The UK's current account deficit is still running at a near record high, stoking fears about a balance of payments crisis in the wake of the UK's referendum on the EU.
The deficit - a measure of the difference between money coming in and going out of the country - came in at £32.6bn in the first three months of the year according to the Office for National Statistics (ONS). That equates to 6.9 per cent of the UK's GDP, the second largest figure for any quarter on record.
The ONS also said the deficit at the end of 2015, which was the worst quarter on record, was even higher than previously thought. It now estimates £34bn was sucked out of the country between October and December 2015 - 7.2 per cent of GDP, up from the previous calculation of seven per cent.
The current account is made up of three different components - trade, primary income and secondary income - and the UK is running a deficit in every single one of them.
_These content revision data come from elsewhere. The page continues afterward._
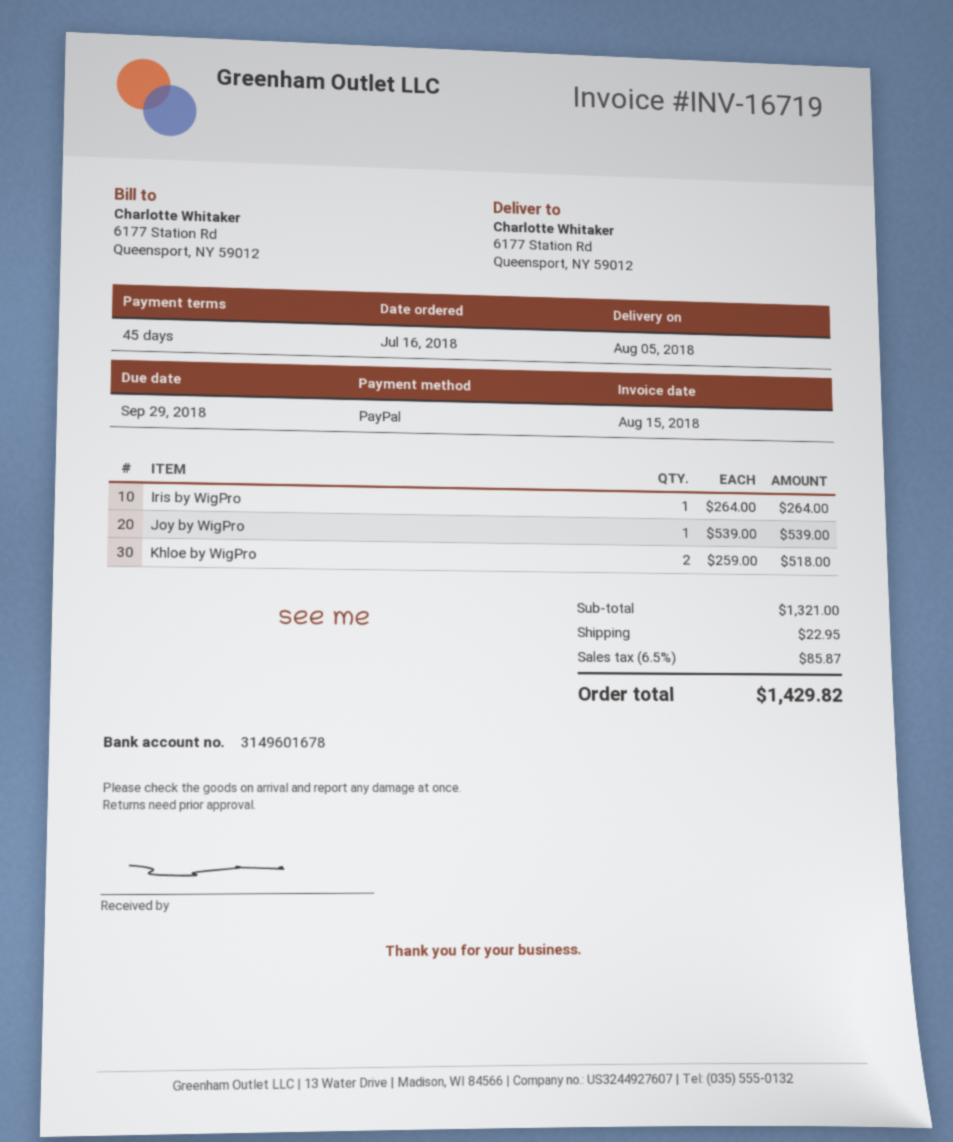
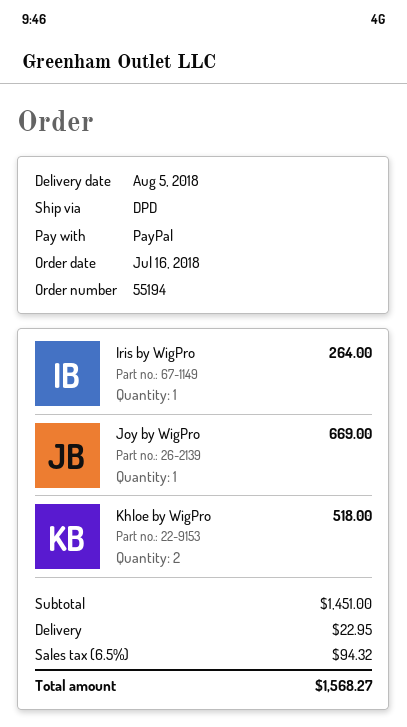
Joy by WigPro: 1 for 539.00 -> 1 for 669.00
subtotal: 1321.00 -> 1451.00
tax: 6.5% = 85.87 -> 6.5% = 94.32
total: 1429.82 -> 1568.27

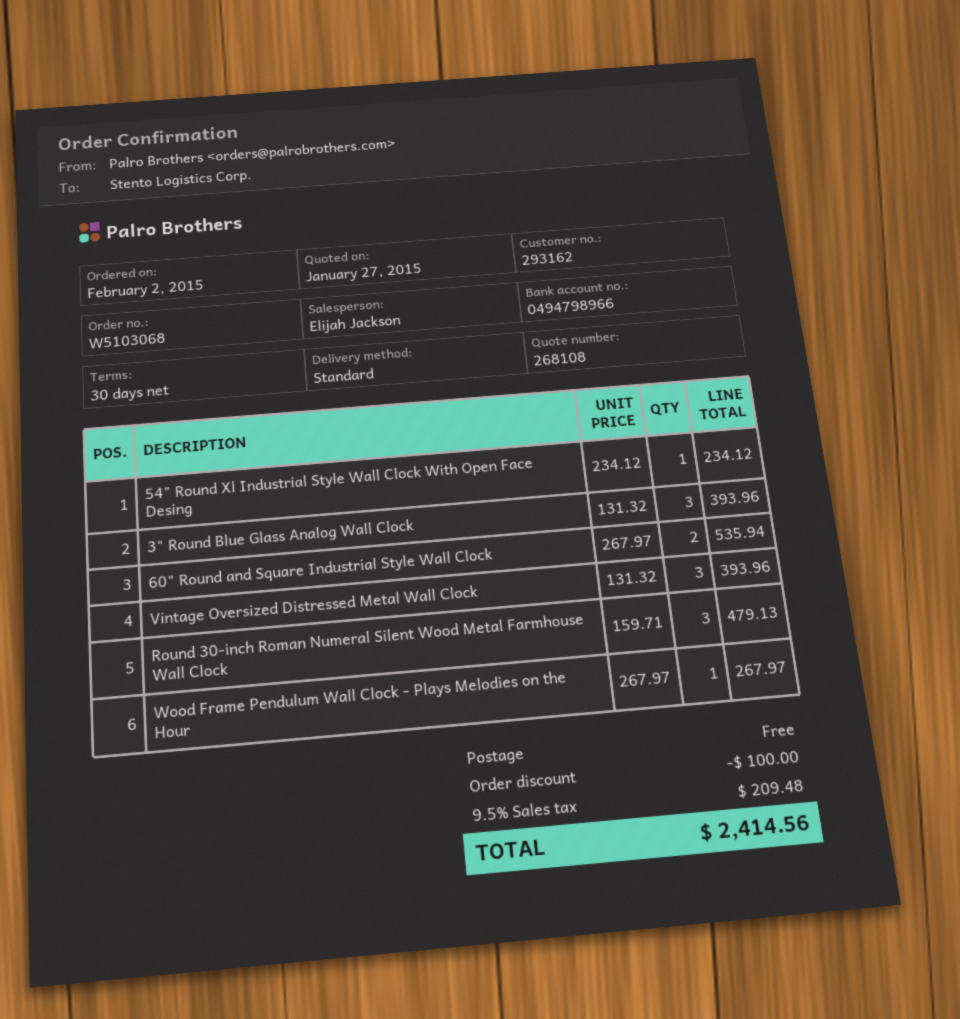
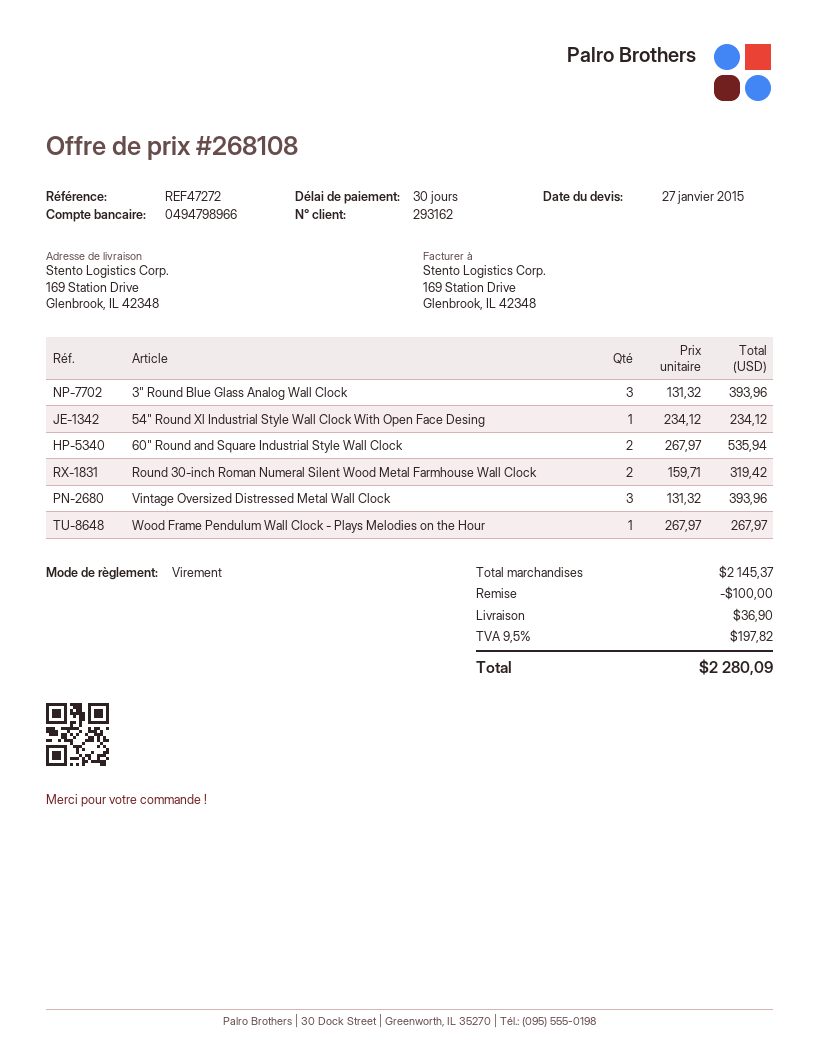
Round 30-inch Roman Numeral Silent Wood Metal Farmhouse Wall Clock: 3 x 159.71 = 479.13 -> 2 x 159.71 = 319.42
shipping: 0.00 -> 36.90
tax: 9.5% = 209.48 -> 9.5% = 197.82
total: 2414.56 -> 2280.09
The trade balance is the difference between exports and imports; primary income measures the difference between how much UK residents earn on foreign assets and how much foreign residents earn on UK assets; while the secondary balance includes remittances and other payments such as foreign aid.
The high current account deficit has raised fears about how well the UK economy could weather an economic shock, such as a vote to leave the European Union. Governor of the Bank of England Mark Carney said the high deficit left the UK relying on "the kindness of strangers" - something which could disappear after a vote to Leave.
However, others see the current account deficit as a sign of strength in the UK economy. For instance, strong consumer confidence could result in imports jumping. Similarly, if UK companies perform well, then overseas investors will be taking chunks out of the country in dividend payments.